# UK Betta Breeders



## dipsydoodlenoodle (Mar 3, 2010)

Just wondering does anyone know of any breeders in the UK?

There are a few around but none of them seem to have anything that nice . I'm just wondering to see if anymore are available.

Thanks


----------



## weluvbettas (May 29, 2010)

YES!! there is someone else that is on here from the uk! i thought i was all alone! i dont know any breeders. i get them from a brilliant aquatics store where i live!


----------



## dipsydoodlenoodle (Mar 3, 2010)

You are not alone, don't worry lol.
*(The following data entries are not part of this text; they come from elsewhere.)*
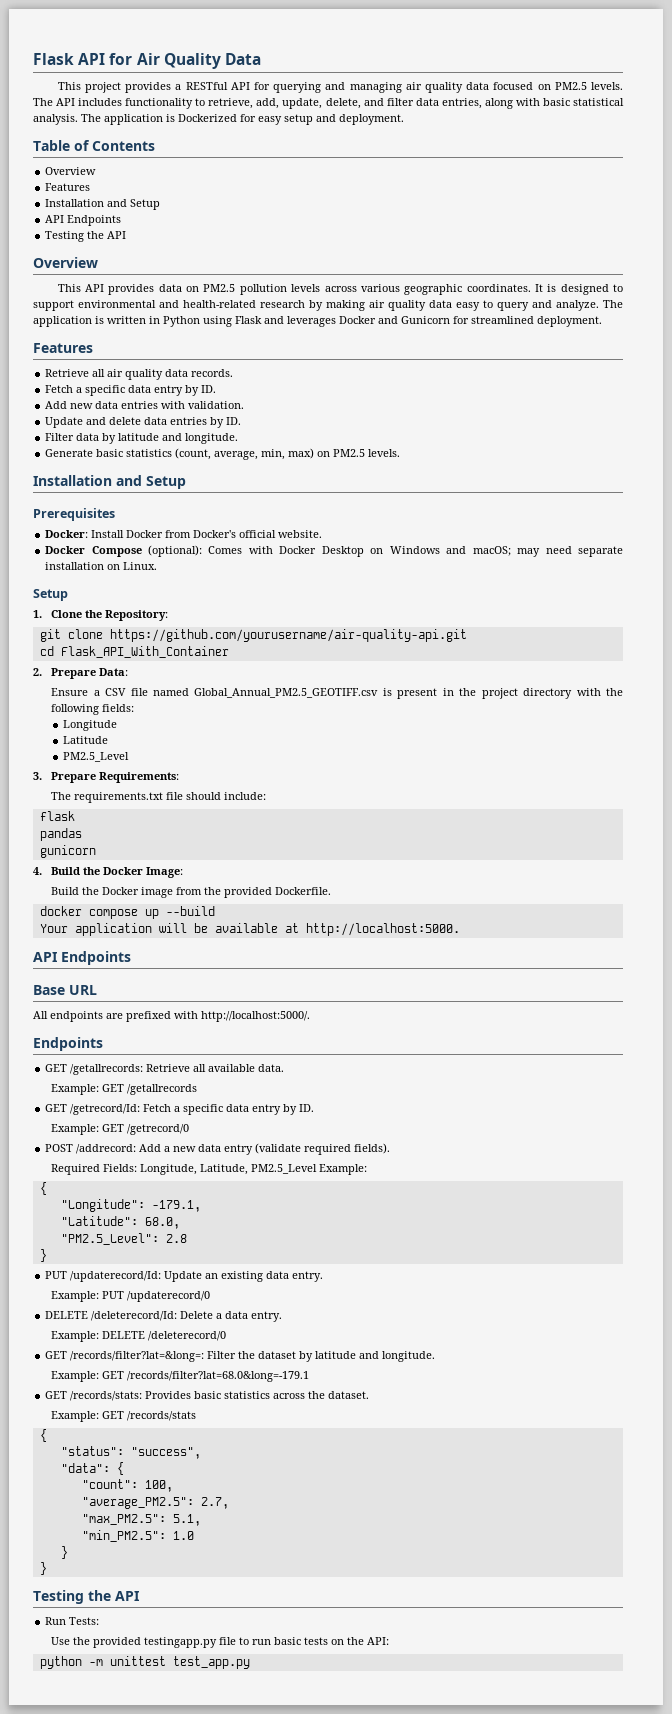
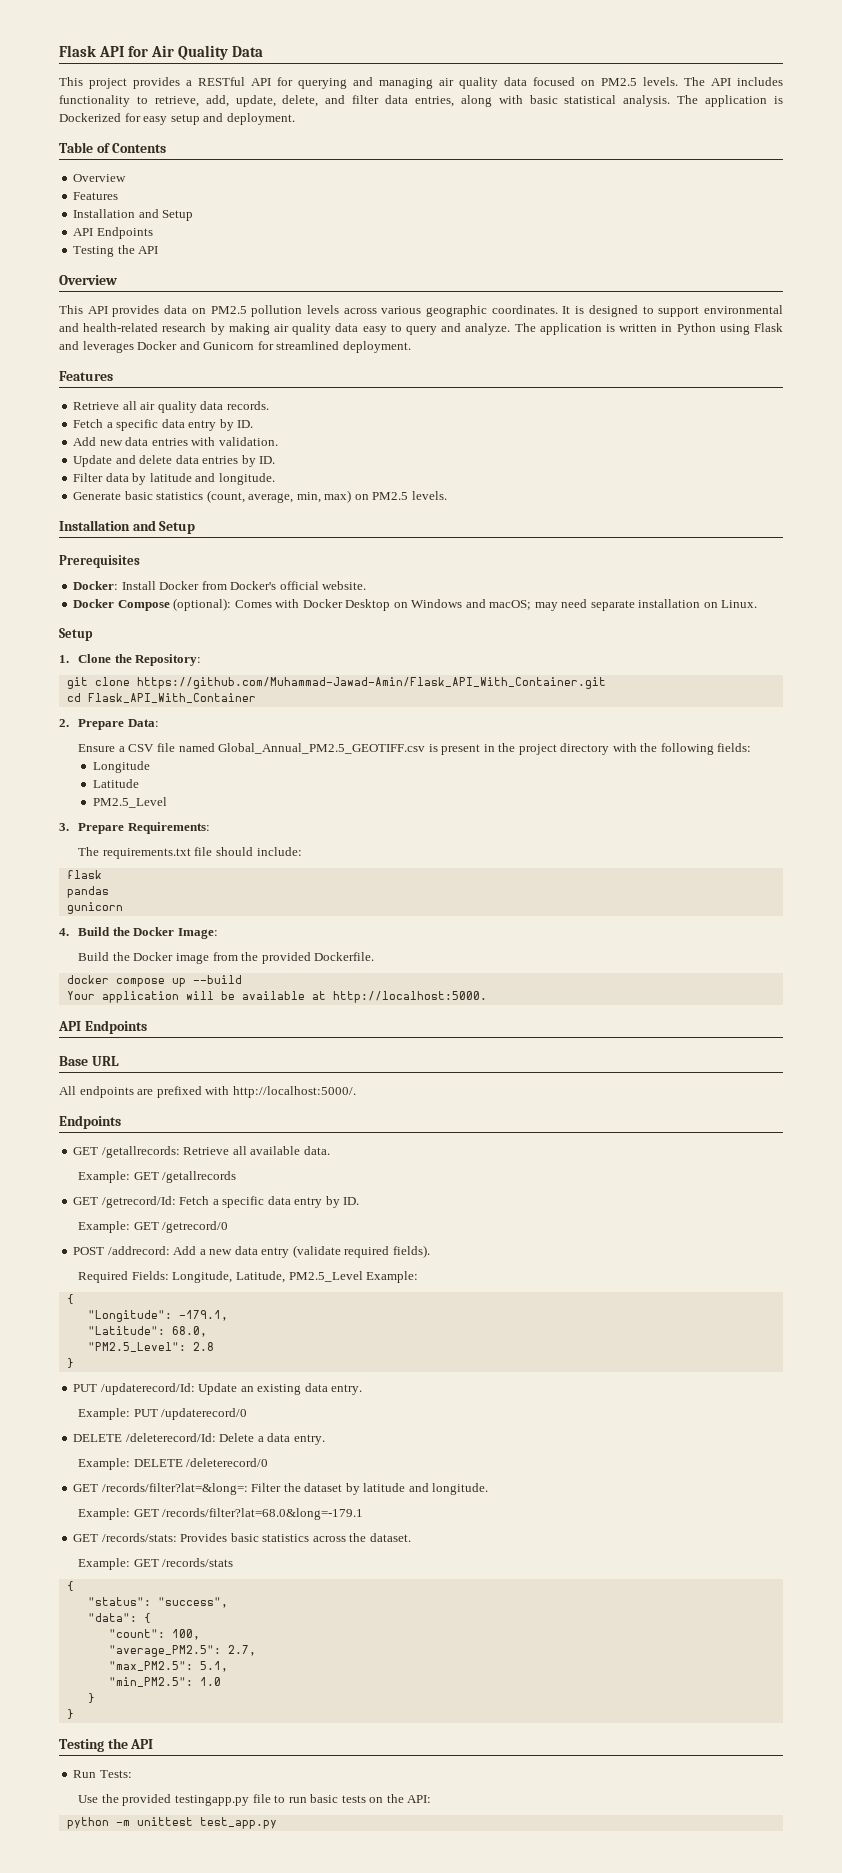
- git clone https://github.com/yourusername/air-quality-api.git
+ git clone https://github.com/Muhammad-Jawad-Amin/Flask_API_With_Container.git

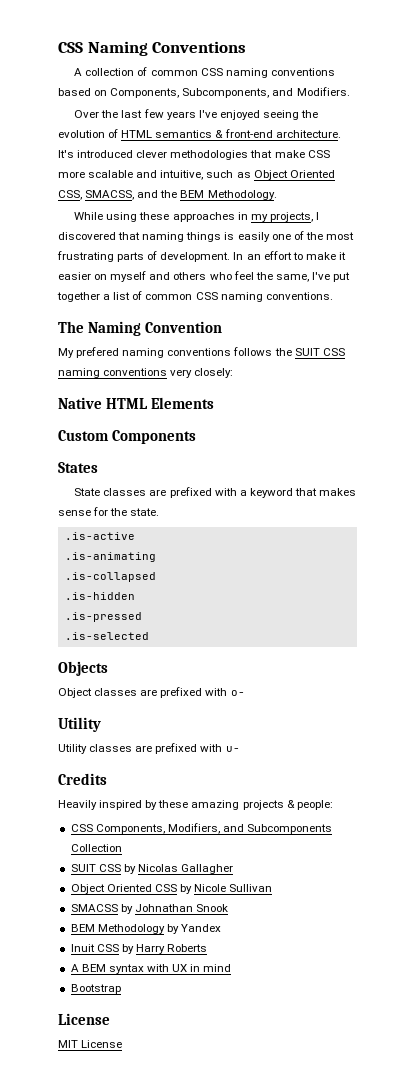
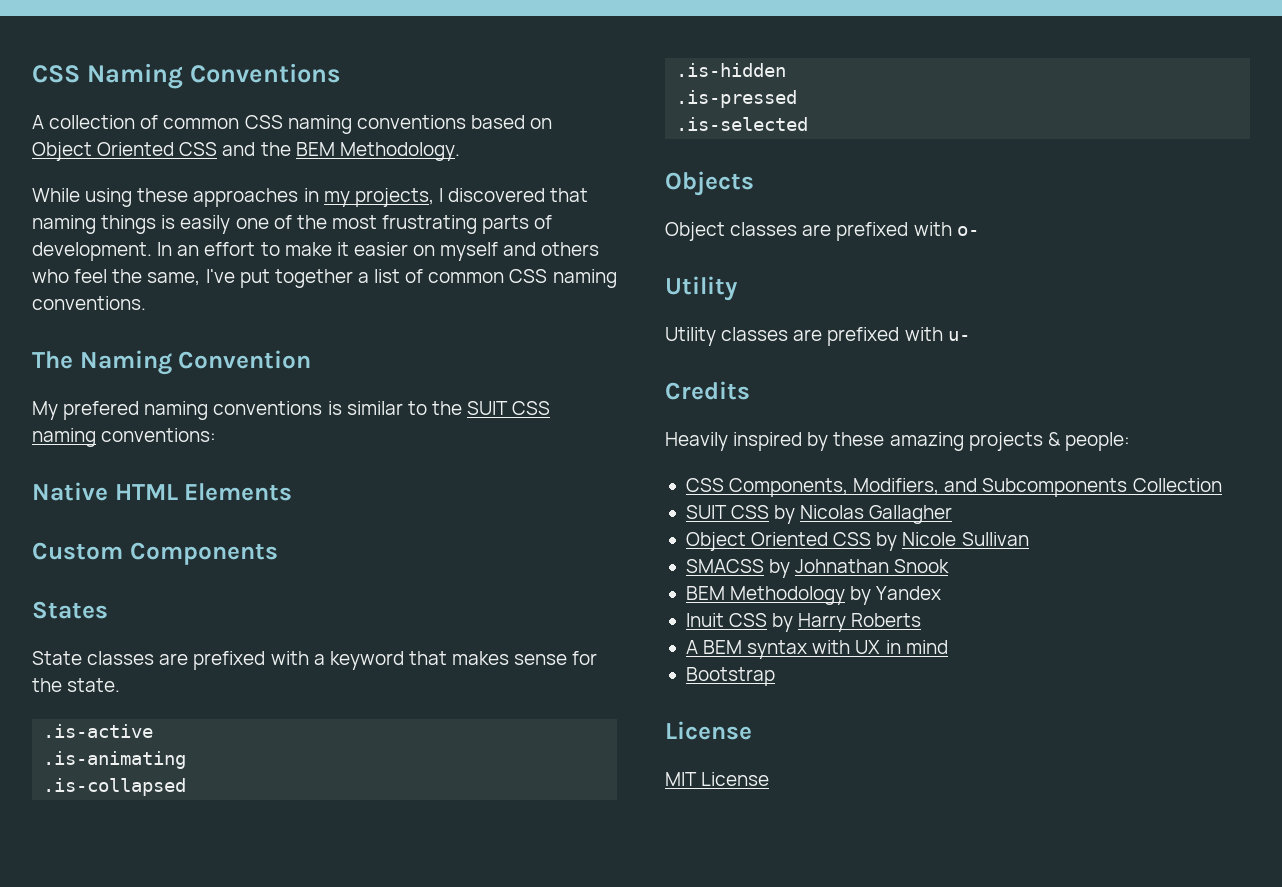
- A collection of common CSS naming conventions based on Components, Subcomponents, and Modifiers.
- Over the last few years I've enjoyed seeing the evolution of HTML semantics & front-end architecture. It's introduced clever methodologies that make CSS more scalable and intuitive, such as Object Oriented CSS, SMACSS, and the BEM Methodology.
+ A collection of common CSS naming conventions based on Object Oriented CSS and the BEM Methodology.
- My prefered naming conventions follows the SUIT CSS naming conventions very closely:
+ My prefered naming conventions is similar to the SUIT CSS naming conventions:

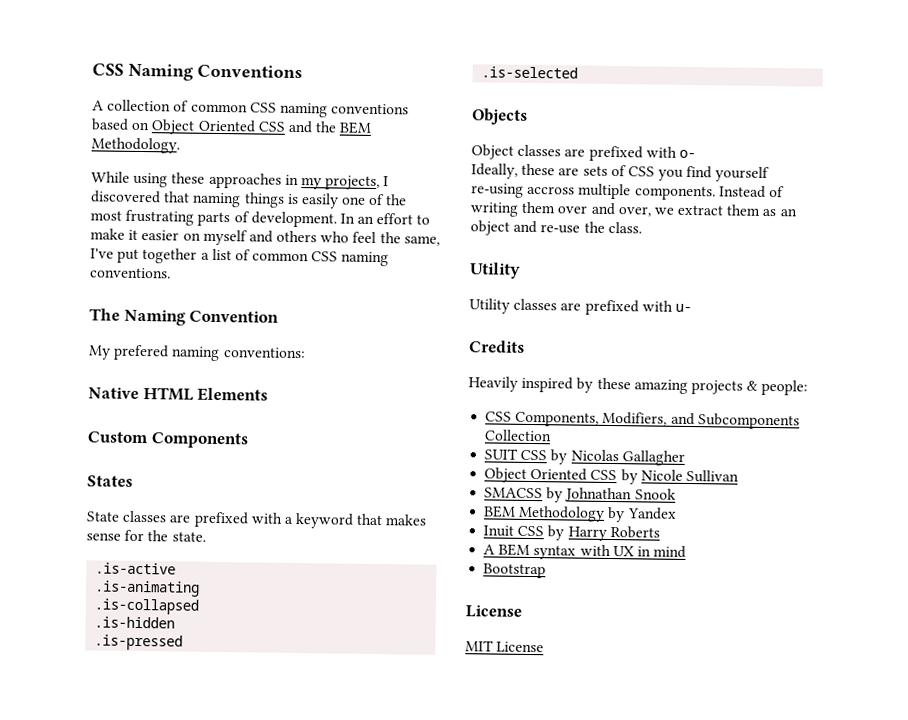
- My prefered naming conventions is similar to the SUIT CSS naming conventions:
+ My prefered naming conventions:
+ Ideally, these are sets of CSS you find yourself re-using accross multiple components. Instead of writing them over and over, we extract them as an object and re-use the class.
I only know the one decent breeder but he only does plakats (they are fantastic mind, but I don't like the plakats that much).

I have a poor selection of shops close by; there are lots but they have been empty of betta's for weeks. I ironically live next to a shop called "betta" (they have ways have a decent selection of females but not males ).


----------



## beta novice (May 9, 2010)

try just getting them on aquabid


----------



## dipsydoodlenoodle (Mar 3, 2010)

A lot of Aqua Bid for some reason doesn't seem to ship to the UK :BIGweepy:


----------



## weluvbettas (May 29, 2010)

and aqua bid is VERY expensive if your short on money.


----------



## dipsydoodlenoodle (Mar 3, 2010)

My issue with aqua bid is that it's not just one fee; you pay here and there and then here and there before you get the fish; if they just said XX ammount and split it right away that would be fine...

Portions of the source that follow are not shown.